In every scenario, the model indicates that NWBO’s trial is performing exceptionally well when compared to other clinical trials, and a successful outcome could result in a block-buster success for NWBO. However, the actual NWBO clinical trial may struggle to achieve statistical significance if the treatment efficacy is relatively small.  

The critics will rightly point out that using historical data to predict or compare the outcomes of clinical trials is problematic for numerous reasons, which is why virtually all Phase 3 clinical trials are blinded and placebo controlled. However, that does not mean that the analysis should not be performed to gain insight on how the trials are performing. 
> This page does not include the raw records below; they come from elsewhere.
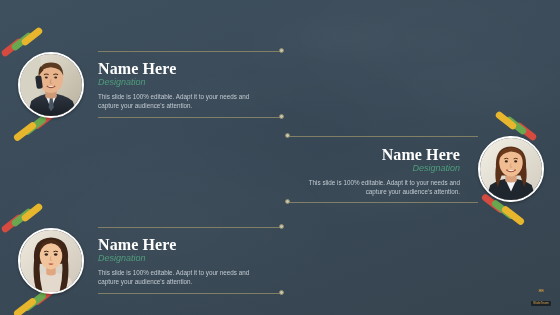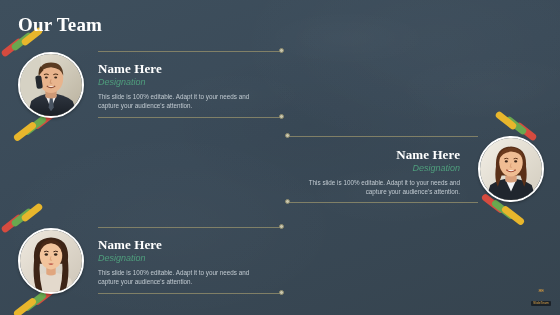--- a/index.html
+++ b/index.html
@@ -91,21 +91,21 @@
   }
   .stick.red    { background:#d64b3f; }
   .stick.green  { background:#6aa84f; }
   .stick.yellow { background:#e8b62c; }
 
   
   .txt { position:absolute; z-index:8; }
   .name {
     font-family:"Liberation Serif", serif;
     font-weight:bold;
-    font-size:13px;
+    font-size:16px;
     color:#ffffff;
     line-height:13px;
     letter-spacing:0.1px;
   }
   .desig {
     font-family:"Liberation Sans", sans-serif;
     font-style:italic;
     font-size:9px;
     color:#4f9e7d;
     line-height:13px;
@@ -155,21 +155,20 @@
     font-size:3.4px;
     color:#d8a24a;
     line-height:5px;
   }
 </style>
 </head>
 <body>
 
 <div class="slide">
 
-  <div class="title">Our Team</div>
 
   <div class="conn" style="left:98px; top:51px;  width:184px;"></div>
   <div class="dot" style="left:279px; top:48px;"></div>
 
   <div class="conn" style="left:98px; top:117px; width:184px;"></div>
   <div class="dot" style="left:279px; top:114px;"></div>
 
   <div class="conn" style="left:288px; top:136px; width:190px;"></div>
   <div class="dot" style="left:285px; top:133px;"></div>
 

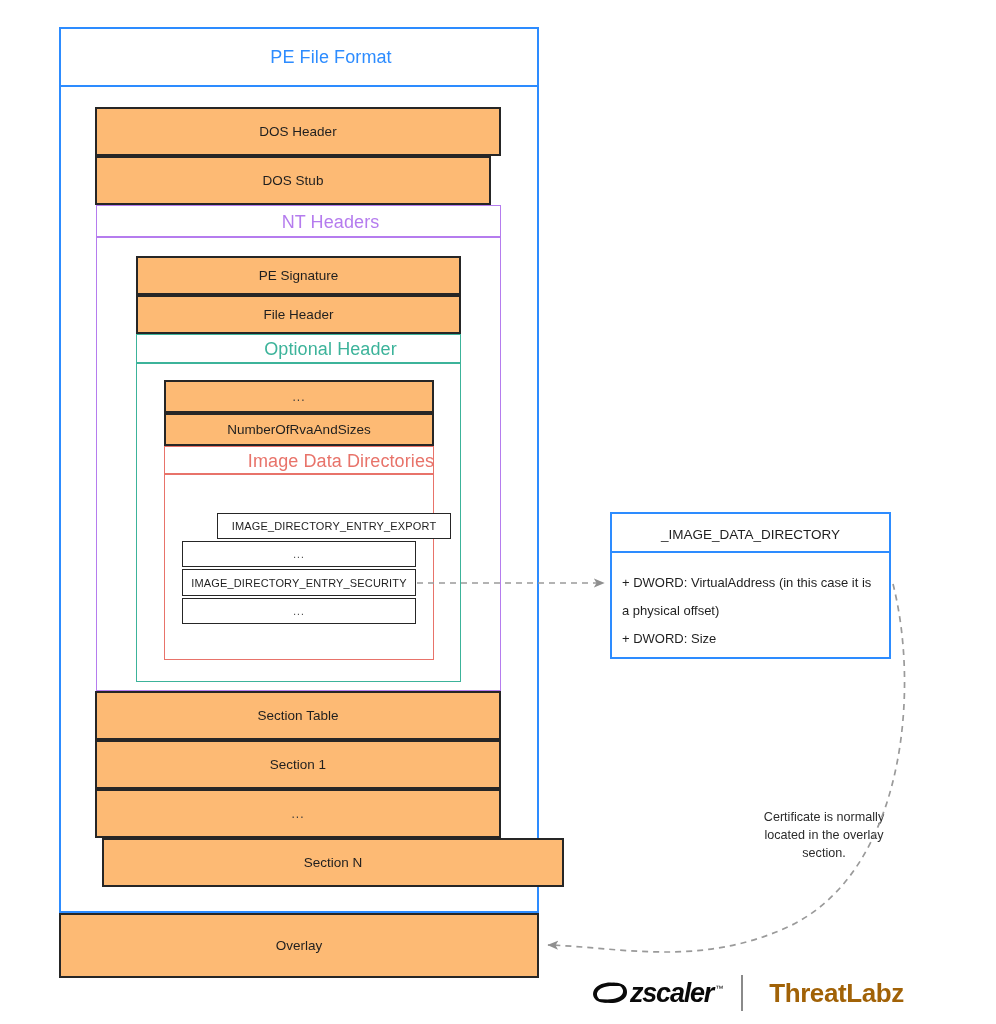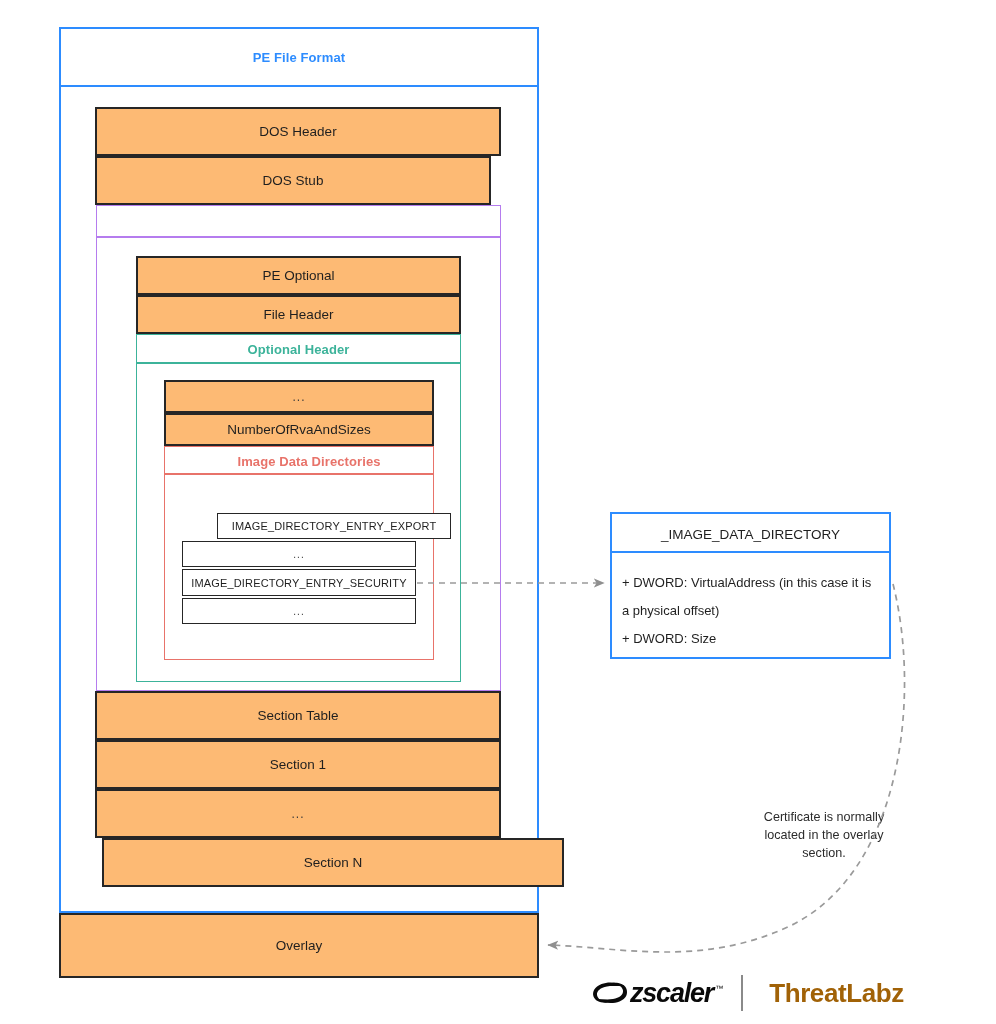--- a/index.html
+++ b/index.html
@@ -37,23 +37,24 @@
   
   .frame-blue   { border: 2px solid #2D8CFF; }
   .frame-purple { border: 1.6px solid #B57CEE; }
   .frame-teal   { border: 1.6px solid #3CB39A; }
   .frame-red    { border: 1.6px solid #E8736A; }
   .frame-black  { border: 2.2px solid #262626; background: #fdba74; }
   .frame-thin-black { border: 1.6px solid #262626; background: #ffffff; }
 
   
   .grp-title {
-    font-weight: bold;
-    font-size: 13px;
+    font-weight: normal;
+    font-size: 18px;
     letter-spacing: .1px;
+    margin-left: 32px;
   }
   .t-blue   { color: #2D8CFF; }
   .t-purple { color: #B57CEE; }
   .t-teal   { color: #3CB39A; }
   .t-red    { color: #E8736A; }
 
   .row-label {
     font-size: 13.5px;
     color: #1f1f1f;
   }
@@ -151,23 +152,24 @@
   </div>
 
   <div class="abox frame-black" style="left:95px; top:156px; width:396px; height:49px;">
     <span class="row-label">DOS Stub</span>
   </div>
 
   <div class="abox frame-purple" style="left:96px; top:205px; width:405px; height:486px;"></div>
 
   <div class="abox" style="left:96px; top:236px; width:405px; height:1.6px; background:#B57CEE;"></div>
 
+  <div class="abox grp-title t-purple" style="left:96px; top:209px; width:405px; height:26px;">NT Headers</div>
 
   <div class="abox frame-black" style="left:136px; top:256px; width:325px; height:39px;">
-    <span class="row-label">PE Optional</span>
+    <span class="row-label">PE Signature</span>
   </div>
 
   <div class="abox frame-black" style="left:136px; top:295px; width:325px; height:39px;">
     <span class="row-label">File Header</span>
   </div>
 
   <div class="abox frame-teal" style="left:136px; top:334px; width:325px; height:348px;"></div>
 
   <div class="abox" style="left:136px; top:362px; width:325px; height:1.6px; background:#3CB39A;"></div>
A few of these same critics, have clairvoyant powers that have allowed them to predict the outcome of this clinical trial (and others) before the results are even known to the principle investigators or DMC members. While it is certainly possible this Phase 3 trial could fail, the vocal critics do not know this with any degree of certainty, and some of their baseless and inflammatory criticism has made it substantially more difficult for NWBO to raise capital to fund the current trial and its clinical pipeline.

NWBO is financially weak and if the Phase 3 trial fails, investors will likely be wiped out either by more toxic financing or bankruptcy. If the Phase 3 trial succeeds, on the other hand, NWBO might become one of those legendary stocks everyone wished they had bought when it was only 20 cents a share.


  1. “DCVax Update on Clinical Programs”, ASCO Conference, June 5, 2017, Home - Northwest Biotherapeutics
  2. “A Randomized Trial of Bevacizumab for Newly Diagnosed Glioblastoma”, The New England Journal of Medicine, Vol 370 No. 8, pgs. 699 – 708
  3. “A randomized, double-blind, placebo-controlled phase 2 trial of dendritic cell (DC) vaccination with ICT-107 in newly diagnosed glioblastoma (GBM) patients, June 1 2014, ASCO 2014 Annual Meeting.
  4. “Overall Survival (5-year survival ITT analysis)”, “Progression-free Survival (5-year survival ITT analysis)”, Optune for Healthcare Professionals: Efficacy
  5. “Kaplan-Meier Survival Estimate: Initial Diagnosis (GBM)”, (Age Range: 18-93 chart)

Disclosure: I am/we are long NWBO.

Additional disclosure: The reader is cautioned that there are numerous limitations to the model. Additionally, the design of the model could be flawed; the data used to model the trial could be inaccurate or uncorrelated to the actual trial; and the assumptions used in the model could be incorrect.